AVAILABLE RECORDS Start Marker

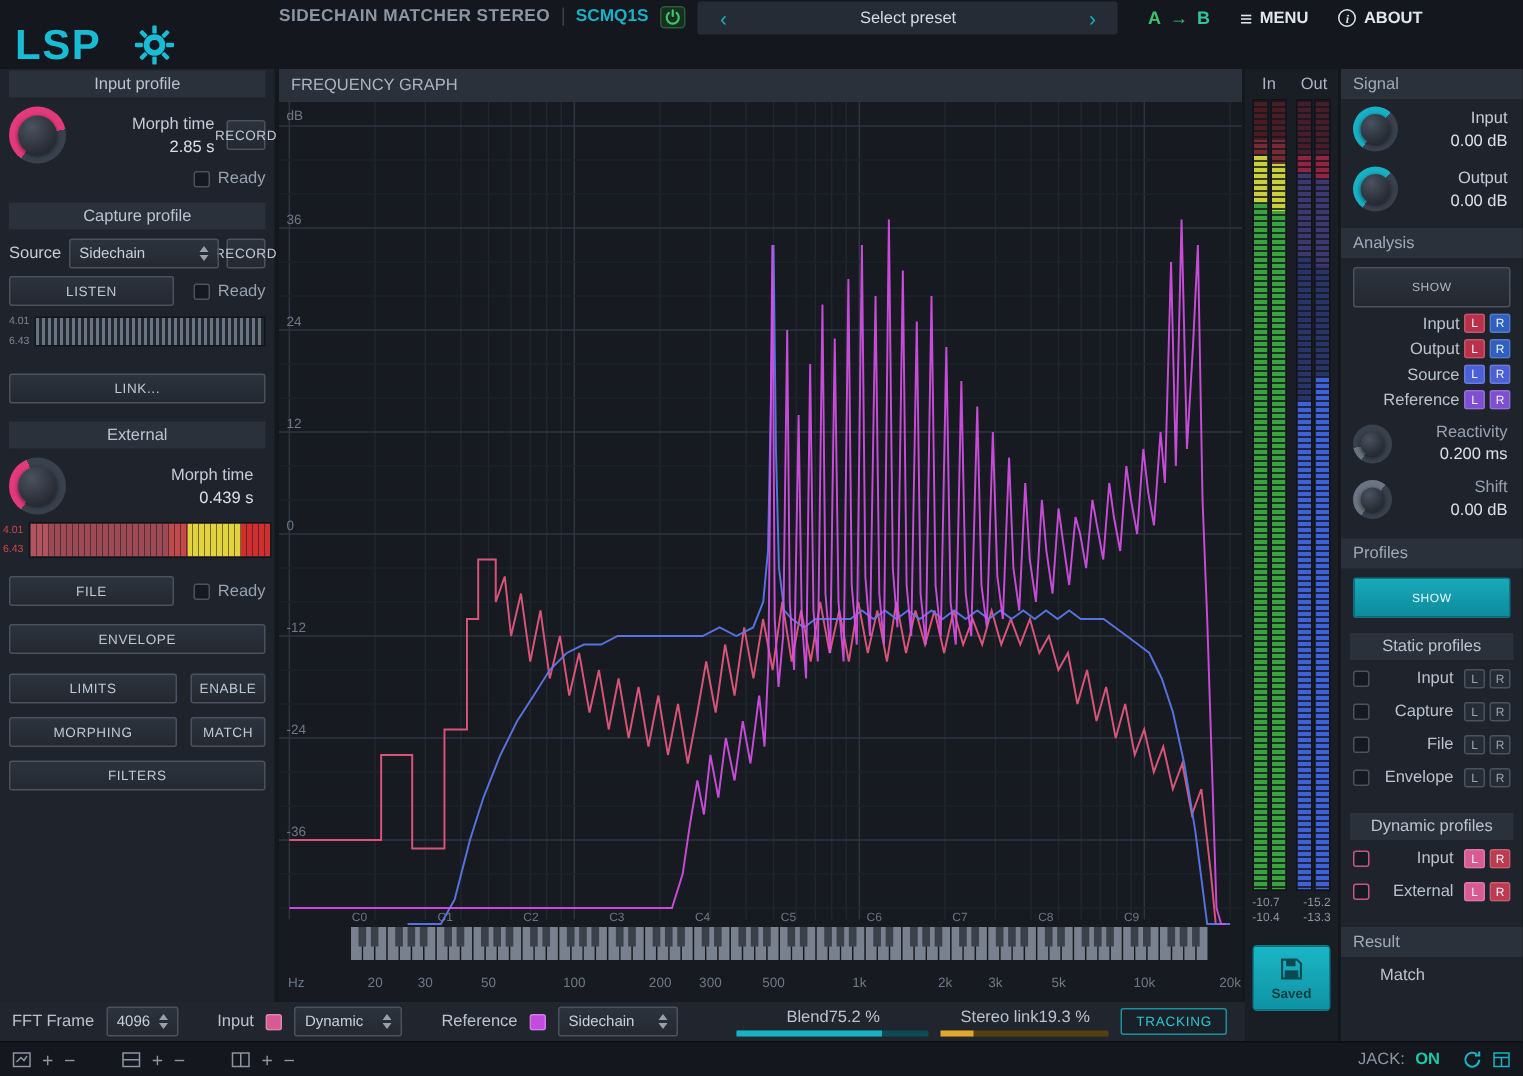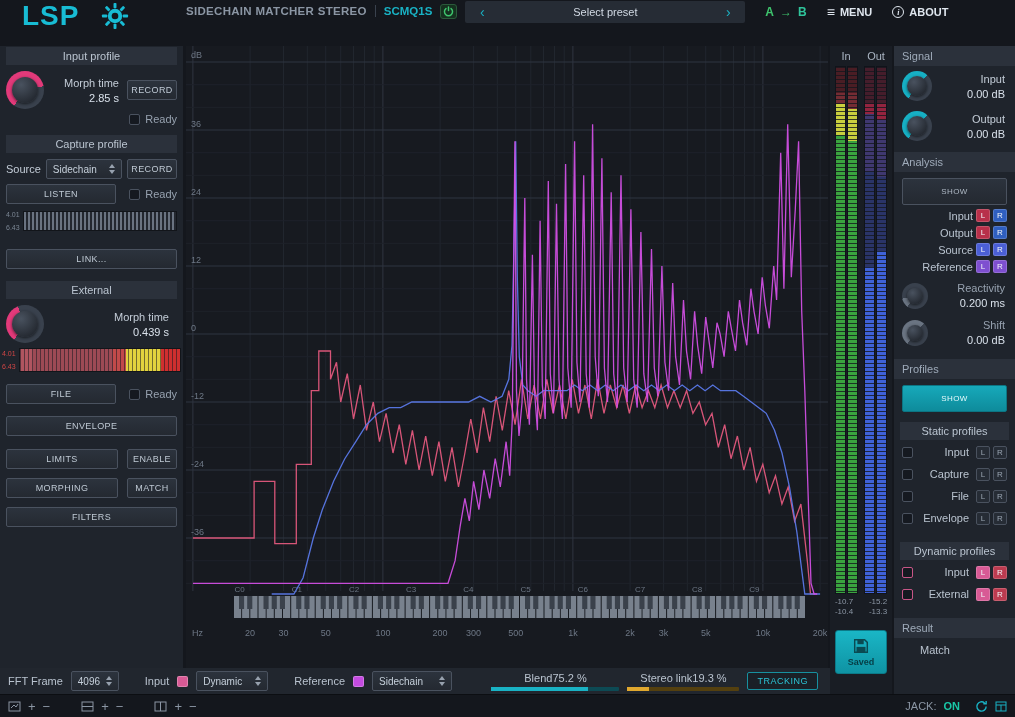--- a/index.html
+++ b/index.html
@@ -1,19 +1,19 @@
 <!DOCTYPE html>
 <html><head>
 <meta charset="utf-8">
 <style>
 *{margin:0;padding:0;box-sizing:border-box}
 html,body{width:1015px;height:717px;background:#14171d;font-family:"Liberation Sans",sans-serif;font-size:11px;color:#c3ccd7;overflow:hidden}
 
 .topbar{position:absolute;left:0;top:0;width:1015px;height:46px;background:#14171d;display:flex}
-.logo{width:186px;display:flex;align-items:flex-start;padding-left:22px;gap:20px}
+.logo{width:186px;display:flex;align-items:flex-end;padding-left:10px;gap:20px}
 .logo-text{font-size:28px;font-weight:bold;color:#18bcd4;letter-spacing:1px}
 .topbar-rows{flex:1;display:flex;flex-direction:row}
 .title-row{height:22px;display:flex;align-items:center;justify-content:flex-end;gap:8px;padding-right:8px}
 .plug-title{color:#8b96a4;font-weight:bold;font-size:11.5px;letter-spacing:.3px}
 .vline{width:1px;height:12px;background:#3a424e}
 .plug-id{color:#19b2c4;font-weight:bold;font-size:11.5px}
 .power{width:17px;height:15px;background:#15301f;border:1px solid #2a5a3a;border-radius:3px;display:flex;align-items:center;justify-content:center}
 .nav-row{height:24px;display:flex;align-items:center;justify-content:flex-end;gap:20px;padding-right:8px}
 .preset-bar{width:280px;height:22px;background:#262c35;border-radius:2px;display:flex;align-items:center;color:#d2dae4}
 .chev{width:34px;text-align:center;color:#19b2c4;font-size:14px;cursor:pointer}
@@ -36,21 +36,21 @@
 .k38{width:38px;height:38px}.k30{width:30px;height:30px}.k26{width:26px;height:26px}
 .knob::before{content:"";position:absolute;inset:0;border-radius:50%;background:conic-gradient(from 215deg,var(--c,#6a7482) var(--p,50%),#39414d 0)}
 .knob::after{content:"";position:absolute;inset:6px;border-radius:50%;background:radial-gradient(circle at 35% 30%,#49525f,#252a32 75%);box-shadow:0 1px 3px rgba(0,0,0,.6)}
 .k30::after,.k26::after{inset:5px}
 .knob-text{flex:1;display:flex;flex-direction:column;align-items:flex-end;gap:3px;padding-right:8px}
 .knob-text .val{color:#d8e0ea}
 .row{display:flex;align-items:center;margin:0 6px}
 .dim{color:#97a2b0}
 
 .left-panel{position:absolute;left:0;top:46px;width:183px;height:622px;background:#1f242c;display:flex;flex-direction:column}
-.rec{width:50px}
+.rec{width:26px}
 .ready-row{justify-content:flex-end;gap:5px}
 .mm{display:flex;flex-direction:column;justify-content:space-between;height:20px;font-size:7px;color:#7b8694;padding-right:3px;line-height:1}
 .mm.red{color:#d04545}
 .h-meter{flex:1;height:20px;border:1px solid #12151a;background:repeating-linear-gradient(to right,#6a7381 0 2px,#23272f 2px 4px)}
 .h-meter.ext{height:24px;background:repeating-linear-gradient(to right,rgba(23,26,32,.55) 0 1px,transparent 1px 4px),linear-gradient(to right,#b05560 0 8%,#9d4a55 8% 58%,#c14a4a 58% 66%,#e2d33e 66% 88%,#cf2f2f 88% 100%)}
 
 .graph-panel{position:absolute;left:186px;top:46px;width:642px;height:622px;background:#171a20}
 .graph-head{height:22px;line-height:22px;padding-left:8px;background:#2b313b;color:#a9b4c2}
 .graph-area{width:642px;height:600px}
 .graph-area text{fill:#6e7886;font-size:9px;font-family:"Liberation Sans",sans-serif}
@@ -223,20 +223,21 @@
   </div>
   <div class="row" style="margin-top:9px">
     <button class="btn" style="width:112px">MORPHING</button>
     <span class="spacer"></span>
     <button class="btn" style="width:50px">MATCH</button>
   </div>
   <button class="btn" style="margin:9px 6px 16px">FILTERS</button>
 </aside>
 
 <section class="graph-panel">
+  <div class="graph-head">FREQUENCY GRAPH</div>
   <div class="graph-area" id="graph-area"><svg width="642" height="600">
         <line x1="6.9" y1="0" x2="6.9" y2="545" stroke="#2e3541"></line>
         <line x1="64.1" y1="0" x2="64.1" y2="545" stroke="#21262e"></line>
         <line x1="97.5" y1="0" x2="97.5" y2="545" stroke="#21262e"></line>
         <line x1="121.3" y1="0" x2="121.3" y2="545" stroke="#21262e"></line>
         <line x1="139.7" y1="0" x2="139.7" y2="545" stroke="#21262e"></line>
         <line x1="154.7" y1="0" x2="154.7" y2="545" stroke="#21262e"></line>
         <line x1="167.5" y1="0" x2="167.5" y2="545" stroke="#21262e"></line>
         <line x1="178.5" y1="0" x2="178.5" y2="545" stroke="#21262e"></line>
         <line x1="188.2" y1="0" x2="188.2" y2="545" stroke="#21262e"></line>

AVAILABLE RECORDS End Marker
AVAILABLE RECORDS Start Marker

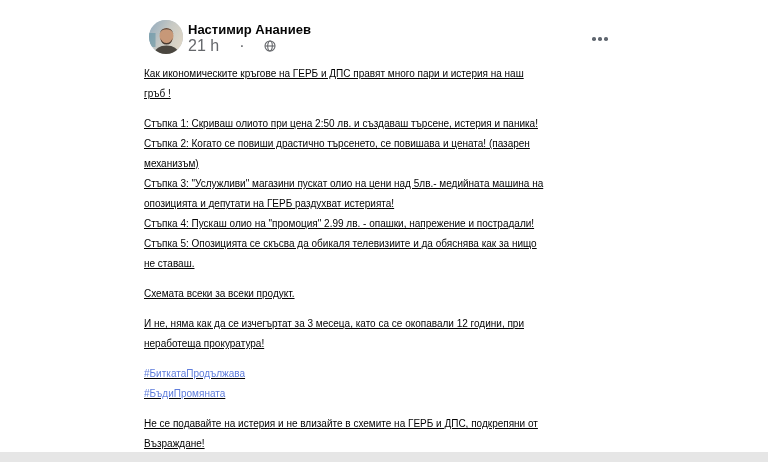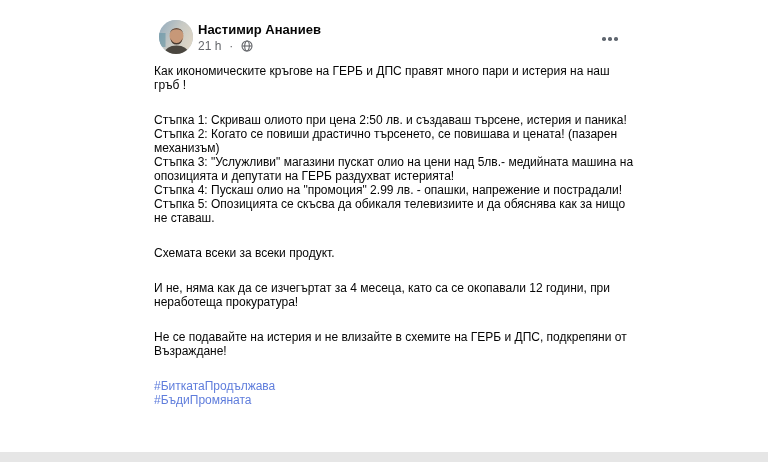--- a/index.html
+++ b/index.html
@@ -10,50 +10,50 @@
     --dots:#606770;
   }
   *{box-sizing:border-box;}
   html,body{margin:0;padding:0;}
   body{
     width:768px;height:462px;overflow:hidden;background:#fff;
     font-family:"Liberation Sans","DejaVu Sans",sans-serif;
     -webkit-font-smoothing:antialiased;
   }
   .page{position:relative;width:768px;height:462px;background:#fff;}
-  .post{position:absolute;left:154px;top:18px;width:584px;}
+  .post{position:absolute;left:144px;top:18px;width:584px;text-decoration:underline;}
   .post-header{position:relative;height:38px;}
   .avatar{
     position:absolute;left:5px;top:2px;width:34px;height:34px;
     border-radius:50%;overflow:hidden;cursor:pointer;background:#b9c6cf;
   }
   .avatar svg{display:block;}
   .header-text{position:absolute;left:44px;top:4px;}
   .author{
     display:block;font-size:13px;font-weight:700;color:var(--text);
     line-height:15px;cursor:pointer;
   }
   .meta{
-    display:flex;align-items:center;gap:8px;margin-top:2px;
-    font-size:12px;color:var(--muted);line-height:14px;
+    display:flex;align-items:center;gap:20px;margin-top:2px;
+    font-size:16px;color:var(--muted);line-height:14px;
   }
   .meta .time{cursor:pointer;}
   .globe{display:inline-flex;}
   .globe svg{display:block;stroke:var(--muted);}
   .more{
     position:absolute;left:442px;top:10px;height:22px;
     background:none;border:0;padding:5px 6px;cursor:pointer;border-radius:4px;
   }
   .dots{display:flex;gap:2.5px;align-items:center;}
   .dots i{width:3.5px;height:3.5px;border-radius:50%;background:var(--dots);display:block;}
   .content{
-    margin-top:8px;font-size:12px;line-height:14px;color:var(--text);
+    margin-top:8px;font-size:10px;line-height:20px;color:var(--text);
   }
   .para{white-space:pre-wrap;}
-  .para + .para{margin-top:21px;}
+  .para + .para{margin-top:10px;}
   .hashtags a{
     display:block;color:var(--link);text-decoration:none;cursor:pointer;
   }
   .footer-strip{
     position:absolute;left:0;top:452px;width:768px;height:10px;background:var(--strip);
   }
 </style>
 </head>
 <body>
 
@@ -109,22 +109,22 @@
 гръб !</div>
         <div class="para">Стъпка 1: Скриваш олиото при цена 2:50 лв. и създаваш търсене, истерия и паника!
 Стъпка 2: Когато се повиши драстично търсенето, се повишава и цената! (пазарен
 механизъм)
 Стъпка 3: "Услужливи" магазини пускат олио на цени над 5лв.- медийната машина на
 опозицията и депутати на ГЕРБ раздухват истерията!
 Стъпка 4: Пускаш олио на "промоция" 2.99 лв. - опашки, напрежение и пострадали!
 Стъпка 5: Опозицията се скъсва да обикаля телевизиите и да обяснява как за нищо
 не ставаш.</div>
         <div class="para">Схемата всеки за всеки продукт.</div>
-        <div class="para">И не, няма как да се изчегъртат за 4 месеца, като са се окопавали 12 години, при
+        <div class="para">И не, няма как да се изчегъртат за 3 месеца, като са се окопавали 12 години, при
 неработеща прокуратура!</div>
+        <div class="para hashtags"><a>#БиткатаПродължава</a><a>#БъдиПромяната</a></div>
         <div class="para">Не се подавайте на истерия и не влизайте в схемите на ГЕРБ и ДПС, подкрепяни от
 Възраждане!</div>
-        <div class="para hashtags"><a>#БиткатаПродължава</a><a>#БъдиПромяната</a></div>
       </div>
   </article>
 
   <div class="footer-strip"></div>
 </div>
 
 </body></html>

AVAILABLE RECORDS End Marker
AVAILABLE RECORDS Start Marker

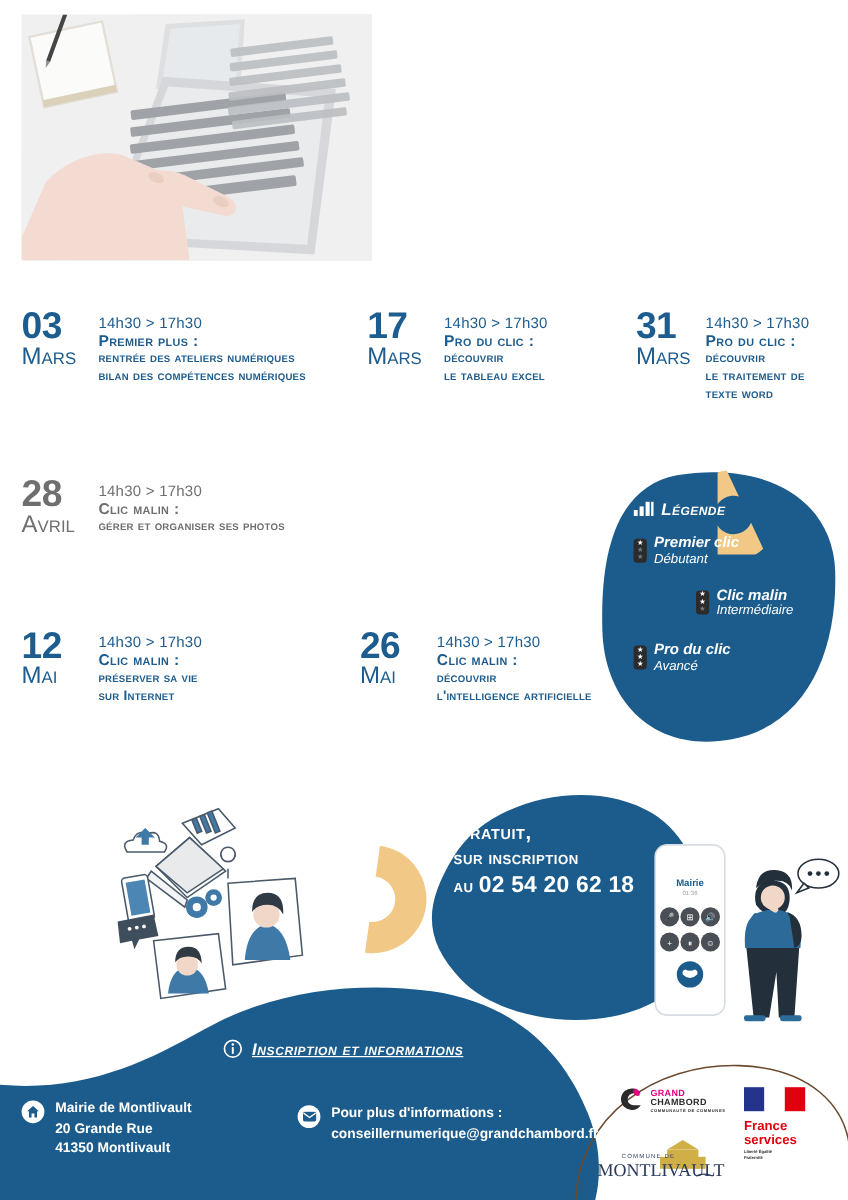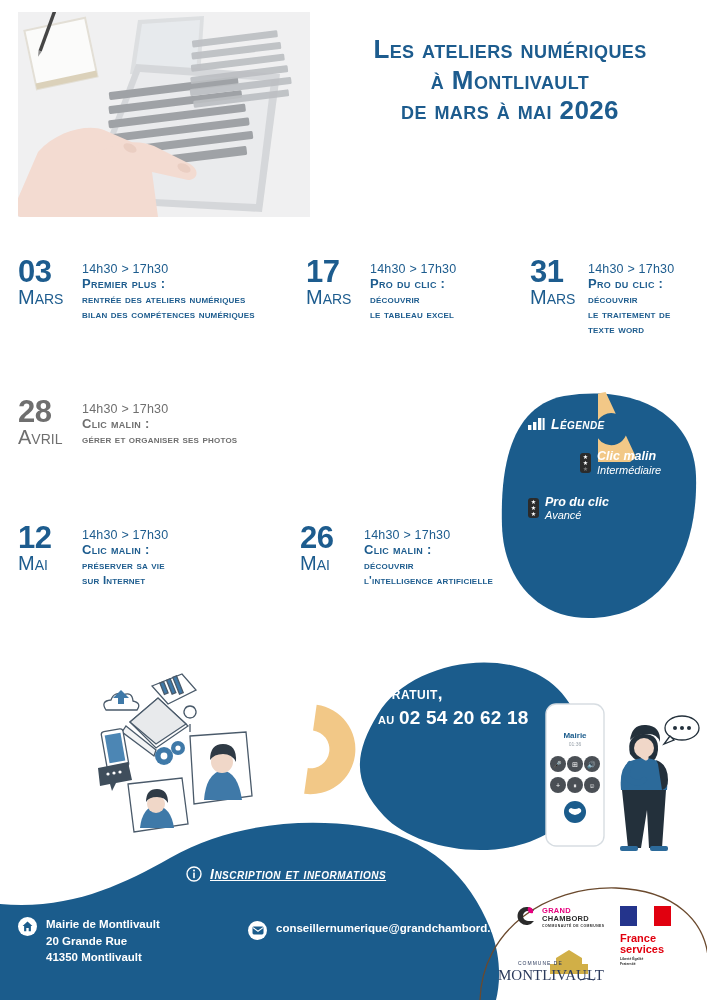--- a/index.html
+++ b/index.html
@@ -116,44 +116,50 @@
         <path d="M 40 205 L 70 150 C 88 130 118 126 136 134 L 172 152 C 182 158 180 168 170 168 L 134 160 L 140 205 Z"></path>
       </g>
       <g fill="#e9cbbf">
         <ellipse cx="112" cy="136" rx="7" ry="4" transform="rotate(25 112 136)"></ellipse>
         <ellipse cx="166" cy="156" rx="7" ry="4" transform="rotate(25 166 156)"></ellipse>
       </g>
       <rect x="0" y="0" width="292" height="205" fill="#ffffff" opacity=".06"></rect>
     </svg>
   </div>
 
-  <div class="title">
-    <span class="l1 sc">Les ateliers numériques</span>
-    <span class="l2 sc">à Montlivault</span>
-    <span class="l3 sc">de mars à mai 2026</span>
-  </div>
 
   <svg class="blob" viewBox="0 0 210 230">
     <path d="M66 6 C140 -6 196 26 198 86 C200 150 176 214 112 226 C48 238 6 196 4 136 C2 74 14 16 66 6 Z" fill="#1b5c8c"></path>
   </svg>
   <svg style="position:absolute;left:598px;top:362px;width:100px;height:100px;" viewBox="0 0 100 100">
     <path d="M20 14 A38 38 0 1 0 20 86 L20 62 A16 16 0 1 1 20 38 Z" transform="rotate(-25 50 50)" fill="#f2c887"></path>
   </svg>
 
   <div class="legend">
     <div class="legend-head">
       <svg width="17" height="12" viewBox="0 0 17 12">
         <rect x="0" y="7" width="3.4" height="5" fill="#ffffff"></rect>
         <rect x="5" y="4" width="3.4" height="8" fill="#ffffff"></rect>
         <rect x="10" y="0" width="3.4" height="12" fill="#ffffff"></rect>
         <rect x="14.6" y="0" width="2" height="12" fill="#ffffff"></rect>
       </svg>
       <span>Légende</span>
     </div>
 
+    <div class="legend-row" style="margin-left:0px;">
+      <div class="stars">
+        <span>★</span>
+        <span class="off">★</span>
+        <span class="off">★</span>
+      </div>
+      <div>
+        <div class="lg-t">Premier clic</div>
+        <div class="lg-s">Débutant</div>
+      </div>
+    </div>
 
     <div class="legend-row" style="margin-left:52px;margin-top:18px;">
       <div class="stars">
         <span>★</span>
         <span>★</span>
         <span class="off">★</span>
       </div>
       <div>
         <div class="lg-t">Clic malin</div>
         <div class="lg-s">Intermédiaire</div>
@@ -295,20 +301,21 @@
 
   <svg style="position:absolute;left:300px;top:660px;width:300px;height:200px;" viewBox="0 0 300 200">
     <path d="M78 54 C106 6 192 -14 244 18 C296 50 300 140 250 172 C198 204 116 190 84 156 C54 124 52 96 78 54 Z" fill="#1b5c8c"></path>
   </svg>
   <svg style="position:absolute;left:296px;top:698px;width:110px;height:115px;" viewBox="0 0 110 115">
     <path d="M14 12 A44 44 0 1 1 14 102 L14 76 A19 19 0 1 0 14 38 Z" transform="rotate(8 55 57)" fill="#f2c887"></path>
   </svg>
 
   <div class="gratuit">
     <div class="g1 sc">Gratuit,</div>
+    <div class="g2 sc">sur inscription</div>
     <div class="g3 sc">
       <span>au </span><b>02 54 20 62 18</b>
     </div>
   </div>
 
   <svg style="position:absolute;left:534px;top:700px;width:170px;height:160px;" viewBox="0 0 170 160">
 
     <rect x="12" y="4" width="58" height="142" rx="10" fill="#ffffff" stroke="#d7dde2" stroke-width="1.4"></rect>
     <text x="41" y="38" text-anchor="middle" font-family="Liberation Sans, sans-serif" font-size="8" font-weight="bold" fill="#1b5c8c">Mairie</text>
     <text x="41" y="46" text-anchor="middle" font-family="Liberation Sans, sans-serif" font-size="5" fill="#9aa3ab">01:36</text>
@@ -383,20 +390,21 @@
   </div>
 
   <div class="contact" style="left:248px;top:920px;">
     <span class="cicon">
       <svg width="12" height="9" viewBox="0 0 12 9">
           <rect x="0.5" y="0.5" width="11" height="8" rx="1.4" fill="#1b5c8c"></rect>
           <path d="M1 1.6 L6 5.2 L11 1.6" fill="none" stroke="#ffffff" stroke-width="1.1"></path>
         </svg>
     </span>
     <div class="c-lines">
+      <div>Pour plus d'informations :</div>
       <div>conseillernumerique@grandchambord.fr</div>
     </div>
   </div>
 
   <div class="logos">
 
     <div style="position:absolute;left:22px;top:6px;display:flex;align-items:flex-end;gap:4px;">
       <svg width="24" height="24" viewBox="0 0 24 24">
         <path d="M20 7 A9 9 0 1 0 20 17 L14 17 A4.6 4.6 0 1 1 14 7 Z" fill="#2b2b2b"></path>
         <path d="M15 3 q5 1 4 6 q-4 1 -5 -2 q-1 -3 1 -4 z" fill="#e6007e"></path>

AVAILABLE RECORDS End Marker

= TRY IT =
Which lines above contain the word "button"? Copy all of them.

= WORKED SOLUTION =
     <button class="btn" style="width:112px">MORPHING</button>
     <button class="btn" style="width:50px">MATCH</button>
   <button class="btn" style="margin:9px 6px 16px">FILTERS</button>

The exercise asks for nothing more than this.